*Exercise instructions*
For the material below, reproduce exactly each line from the one that has "color: #d946ef ->" through the one that has "html: <div> <div>Column", and no others; pictures stay out.

--------

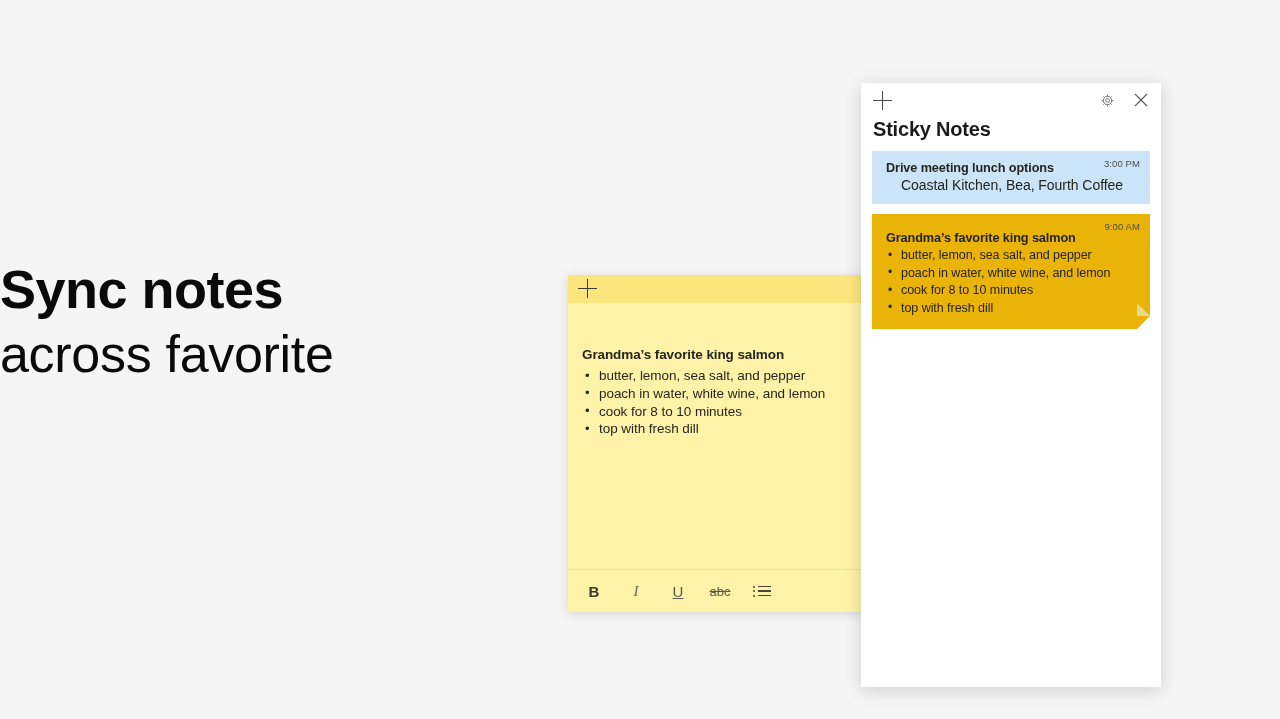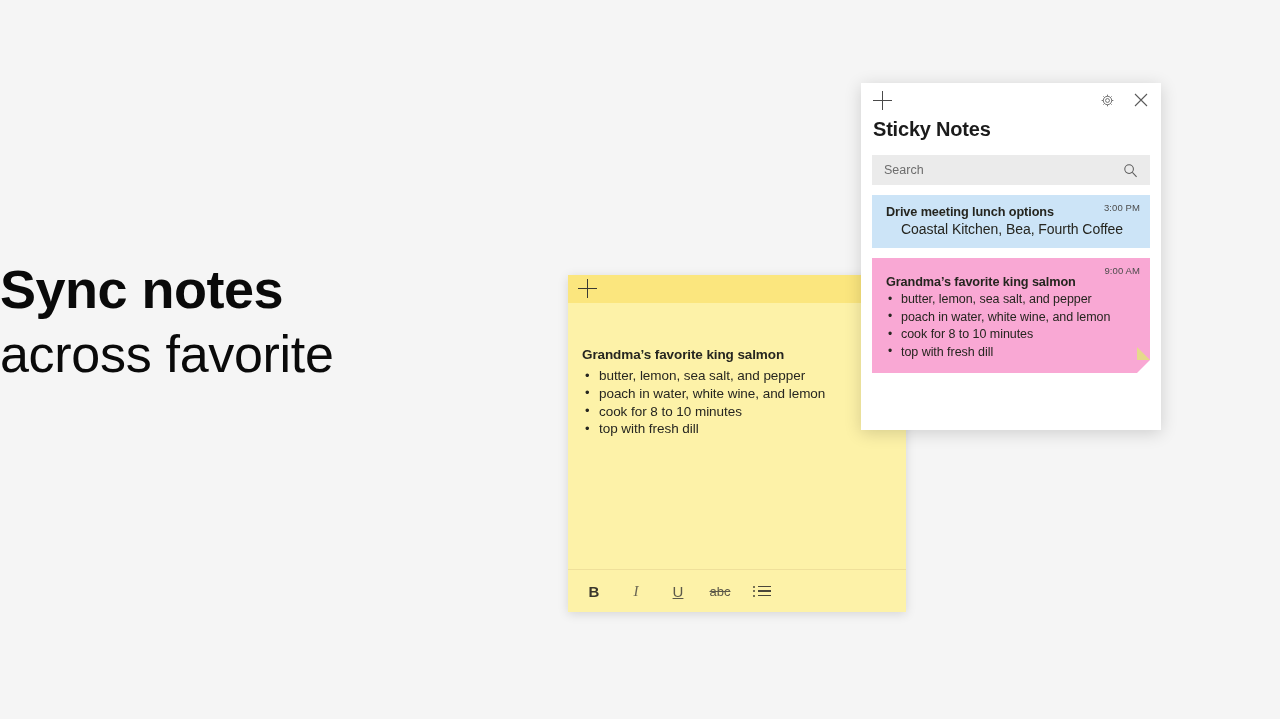"Sticky Notes" .panel { height: 347px -> 604px }
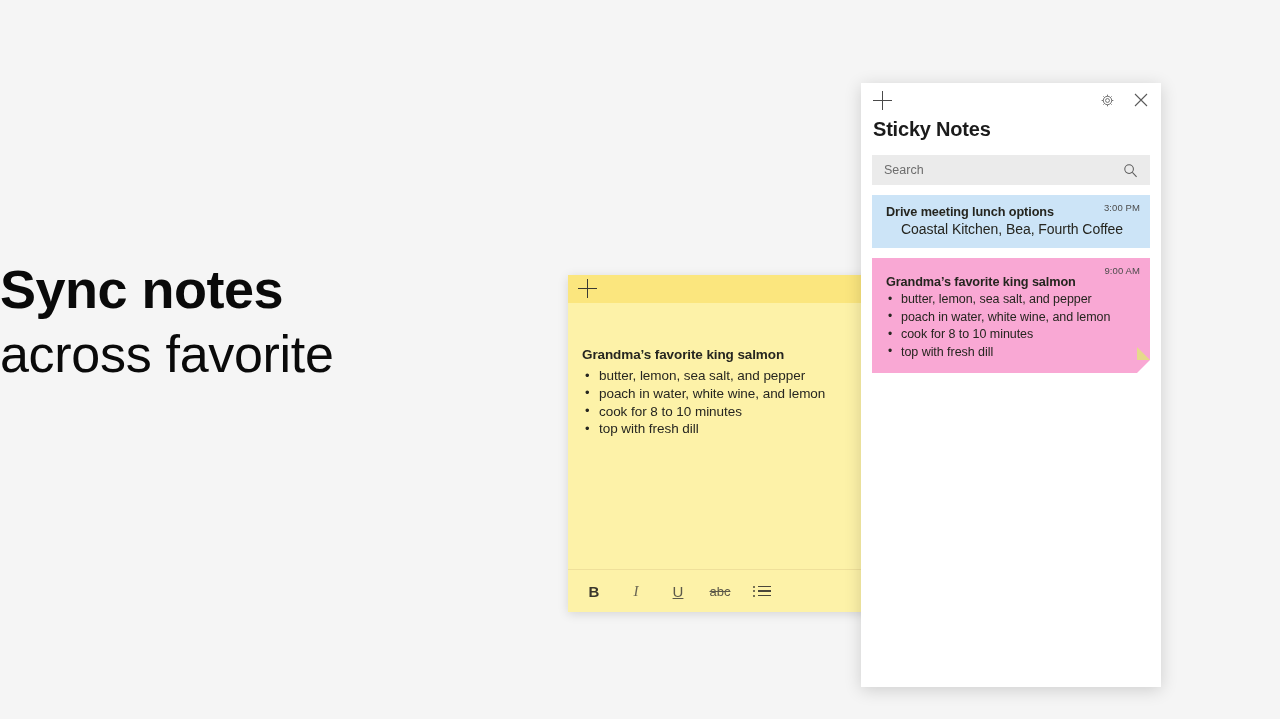"Search" div.search-wrap { html: <div> <input> <div> <svg> <circle></circle> <path></path> </svg> </div> </div> -> none }
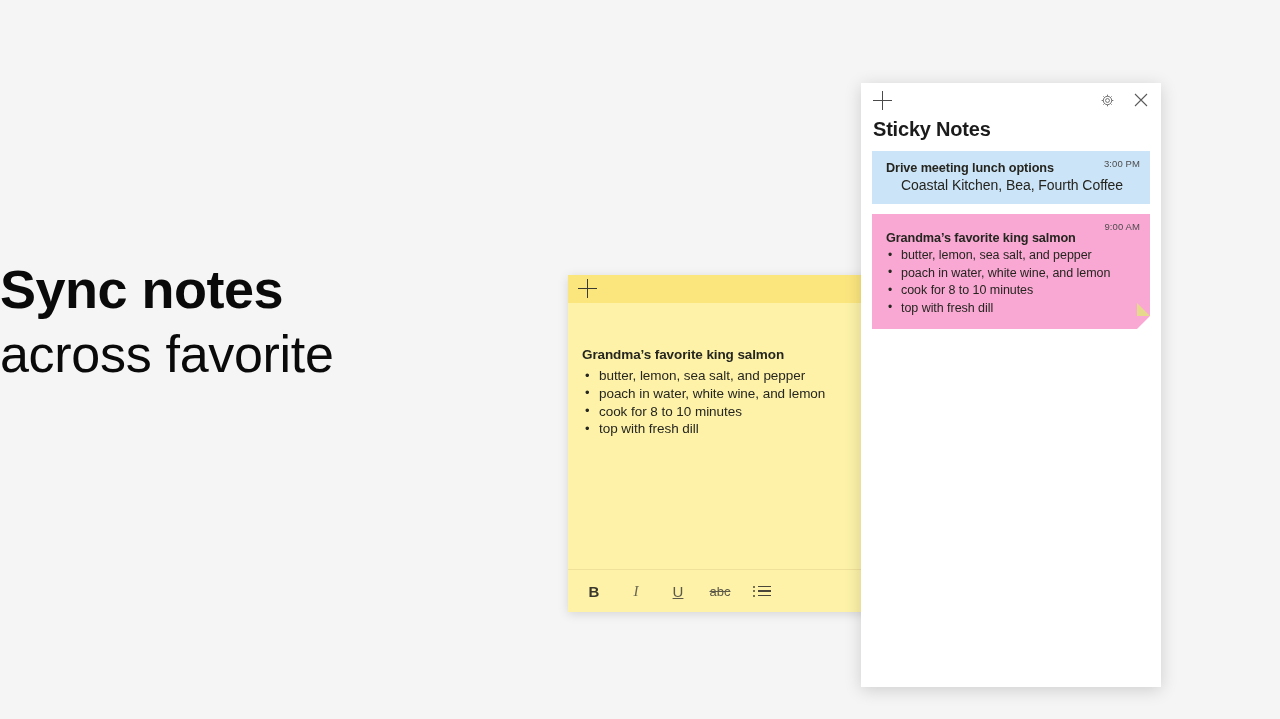"9:00 AM" div.note-card { background: #f9a8d4 -> #eab308 }
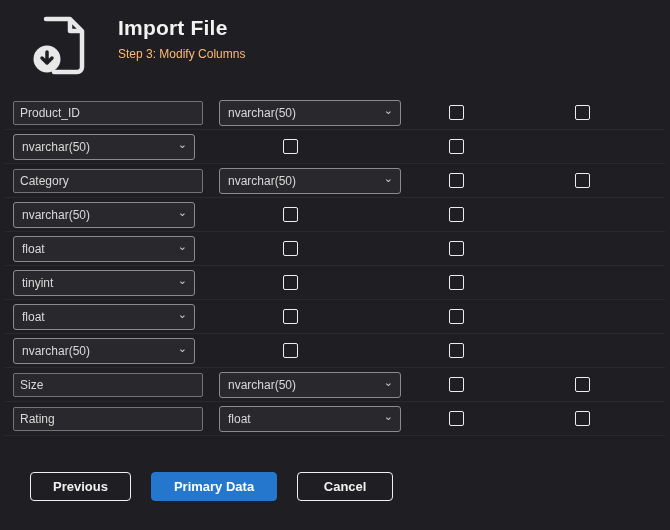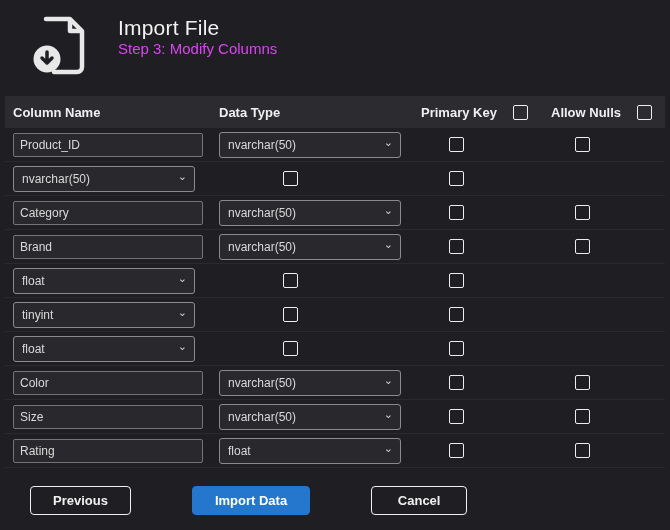"Import File" .page-title { font-weight: normal -> bold }
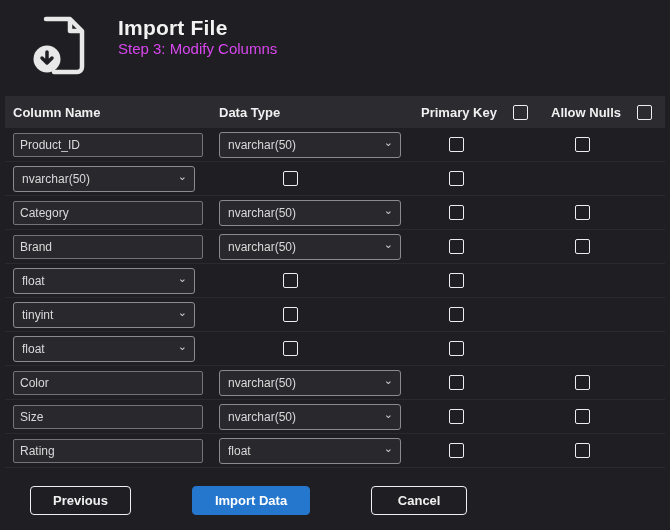"Step 3: Modify Columns" .page-subtitle { color: #d946ef -> #fdba74; font-size: 15px -> 12px; margin-top: none -> 7px }
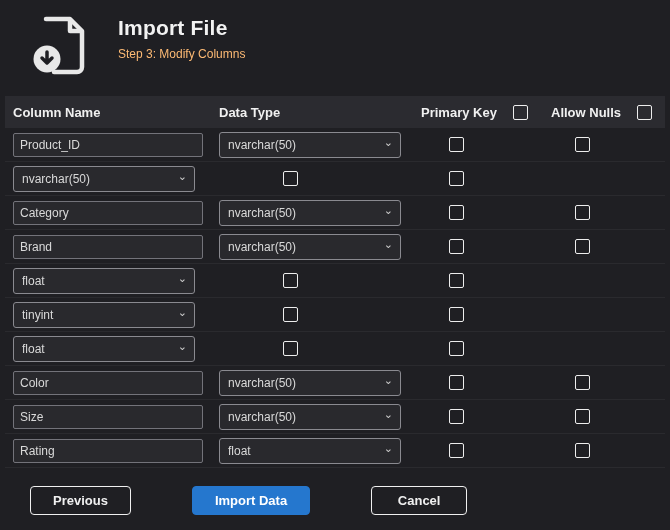"Column Name" div.thead { html: <div> <div>Column Name</div> <div>Data Type</div> <div> <span>Primary Key</span> <input> </div> <div> <span>Allow Nulls</span> <input> </div> </div> -> none }
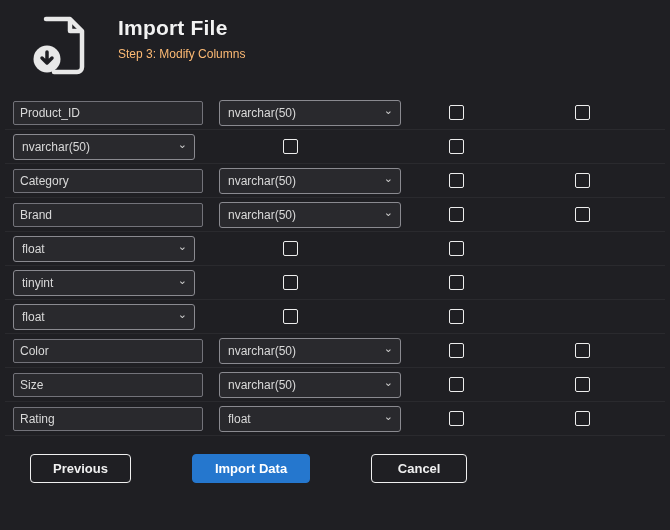"Brand" div.cell { html: <div> <input> </div> -> none }
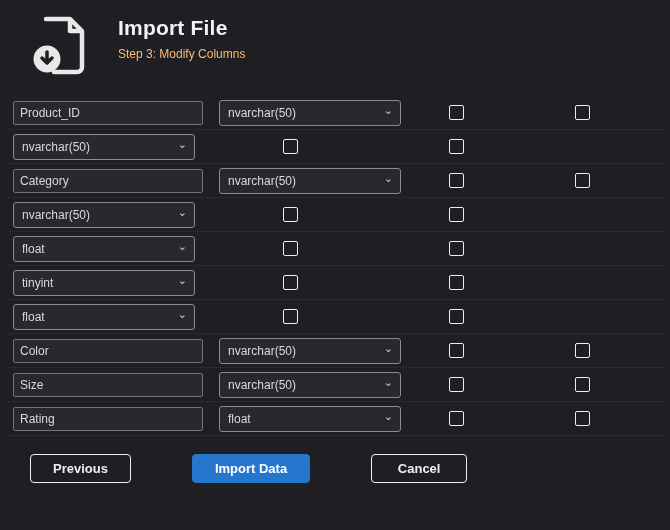"Color" div.cell { html: <div> <input> </div> -> none }
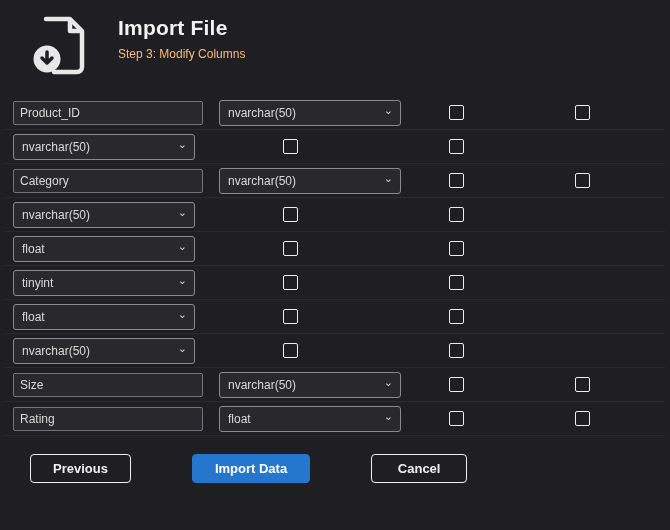"Previous" .footer { gap: 61px -> 20px; margin-top: 18px -> 36px }
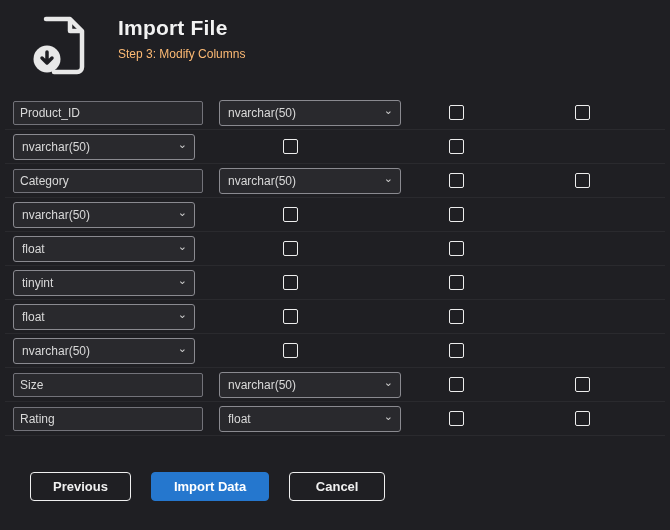"Import Data" button.btn { text: Import -> Primary }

--------

*Solution*
"Step 3: Modify Columns" .page-subtitle { color: #d946ef -> #fdba74; font-size: 15px -> 12px; margin-top: none -> 7px }
"Column Name" div.thead { html: <div> <div>Column Name</div> <div>Data Type</div> <div> <span>Primary Key</span> <input> </div> <div> <span>Allow Nulls</span> <input> </div> </div> -> none }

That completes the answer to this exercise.